• DIRECTIONS FOR THIS TASK: Copy exactly the lines from the start of the data below through the one that carries "858226 011 b", and only those.

..........

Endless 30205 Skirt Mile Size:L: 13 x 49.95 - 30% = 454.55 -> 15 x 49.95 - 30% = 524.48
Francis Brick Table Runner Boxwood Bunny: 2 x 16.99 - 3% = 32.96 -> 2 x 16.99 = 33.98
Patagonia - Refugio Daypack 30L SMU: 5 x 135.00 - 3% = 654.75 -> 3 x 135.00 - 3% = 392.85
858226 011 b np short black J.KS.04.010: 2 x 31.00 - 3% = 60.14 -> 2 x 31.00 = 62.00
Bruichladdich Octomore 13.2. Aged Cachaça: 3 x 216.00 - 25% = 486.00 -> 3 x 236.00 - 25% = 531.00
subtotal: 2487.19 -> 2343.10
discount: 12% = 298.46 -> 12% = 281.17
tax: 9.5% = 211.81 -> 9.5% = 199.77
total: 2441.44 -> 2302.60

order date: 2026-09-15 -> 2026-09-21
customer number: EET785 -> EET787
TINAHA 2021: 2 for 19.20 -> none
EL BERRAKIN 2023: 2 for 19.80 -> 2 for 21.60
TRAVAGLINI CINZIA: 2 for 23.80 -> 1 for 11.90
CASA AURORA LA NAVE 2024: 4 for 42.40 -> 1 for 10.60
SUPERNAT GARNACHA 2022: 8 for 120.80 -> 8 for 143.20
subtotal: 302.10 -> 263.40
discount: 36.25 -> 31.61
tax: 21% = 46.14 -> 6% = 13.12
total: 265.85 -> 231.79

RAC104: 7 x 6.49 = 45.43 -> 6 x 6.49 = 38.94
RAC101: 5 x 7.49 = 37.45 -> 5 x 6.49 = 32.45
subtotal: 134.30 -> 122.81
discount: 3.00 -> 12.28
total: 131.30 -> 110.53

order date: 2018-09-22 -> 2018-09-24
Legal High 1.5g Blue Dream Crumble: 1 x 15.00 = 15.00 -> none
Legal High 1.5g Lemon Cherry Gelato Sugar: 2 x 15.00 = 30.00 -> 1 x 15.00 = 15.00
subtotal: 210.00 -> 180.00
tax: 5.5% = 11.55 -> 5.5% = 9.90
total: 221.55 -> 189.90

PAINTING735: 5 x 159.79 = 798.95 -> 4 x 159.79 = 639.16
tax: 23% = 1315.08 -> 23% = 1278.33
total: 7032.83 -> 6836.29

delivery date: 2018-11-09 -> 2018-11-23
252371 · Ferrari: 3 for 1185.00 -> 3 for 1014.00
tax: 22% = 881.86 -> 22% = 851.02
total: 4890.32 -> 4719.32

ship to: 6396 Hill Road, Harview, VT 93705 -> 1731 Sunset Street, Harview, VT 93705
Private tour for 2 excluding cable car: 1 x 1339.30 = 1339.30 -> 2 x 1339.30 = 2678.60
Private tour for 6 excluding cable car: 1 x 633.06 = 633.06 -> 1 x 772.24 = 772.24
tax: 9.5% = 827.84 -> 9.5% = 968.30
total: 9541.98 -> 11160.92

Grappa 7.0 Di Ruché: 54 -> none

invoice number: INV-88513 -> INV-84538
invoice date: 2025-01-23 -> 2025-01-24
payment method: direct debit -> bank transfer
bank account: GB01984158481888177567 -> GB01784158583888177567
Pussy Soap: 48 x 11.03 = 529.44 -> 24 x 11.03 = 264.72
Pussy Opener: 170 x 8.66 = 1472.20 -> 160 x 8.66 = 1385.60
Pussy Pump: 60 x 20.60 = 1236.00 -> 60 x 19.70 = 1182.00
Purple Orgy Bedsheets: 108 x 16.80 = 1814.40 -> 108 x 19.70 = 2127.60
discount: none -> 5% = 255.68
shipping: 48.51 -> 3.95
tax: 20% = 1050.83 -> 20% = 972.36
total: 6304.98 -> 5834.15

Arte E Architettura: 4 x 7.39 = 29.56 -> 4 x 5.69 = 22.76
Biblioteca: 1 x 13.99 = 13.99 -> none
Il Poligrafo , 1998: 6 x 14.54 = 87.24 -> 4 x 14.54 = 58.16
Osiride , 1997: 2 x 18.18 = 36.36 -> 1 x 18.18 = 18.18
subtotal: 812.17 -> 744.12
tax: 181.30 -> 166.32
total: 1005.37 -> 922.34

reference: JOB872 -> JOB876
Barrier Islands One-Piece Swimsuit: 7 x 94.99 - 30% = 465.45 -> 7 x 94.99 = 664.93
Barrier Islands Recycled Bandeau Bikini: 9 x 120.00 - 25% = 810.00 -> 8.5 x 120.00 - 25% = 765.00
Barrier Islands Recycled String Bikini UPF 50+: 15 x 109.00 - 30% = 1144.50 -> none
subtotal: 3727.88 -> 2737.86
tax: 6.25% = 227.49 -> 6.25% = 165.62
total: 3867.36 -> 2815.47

..........

• RESULT OF THIS EXERCISE:
Endless 30205 Skirt Mile Size:L: 13 x 49.95 - 30% = 454.55 -> 15 x 49.95 - 30% = 524.48
Francis Brick Table Runner Boxwood Bunny: 2 x 16.99 - 3% = 32.96 -> 2 x 16.99 = 33.98
Patagonia - Refugio Daypack 30L SMU: 5 x 135.00 - 3% = 654.75 -> 3 x 135.00 - 3% = 392.85
858226 011 b np short black J.KS.04.010: 2 x 31.00 - 3% = 60.14 -> 2 x 31.00 = 62.00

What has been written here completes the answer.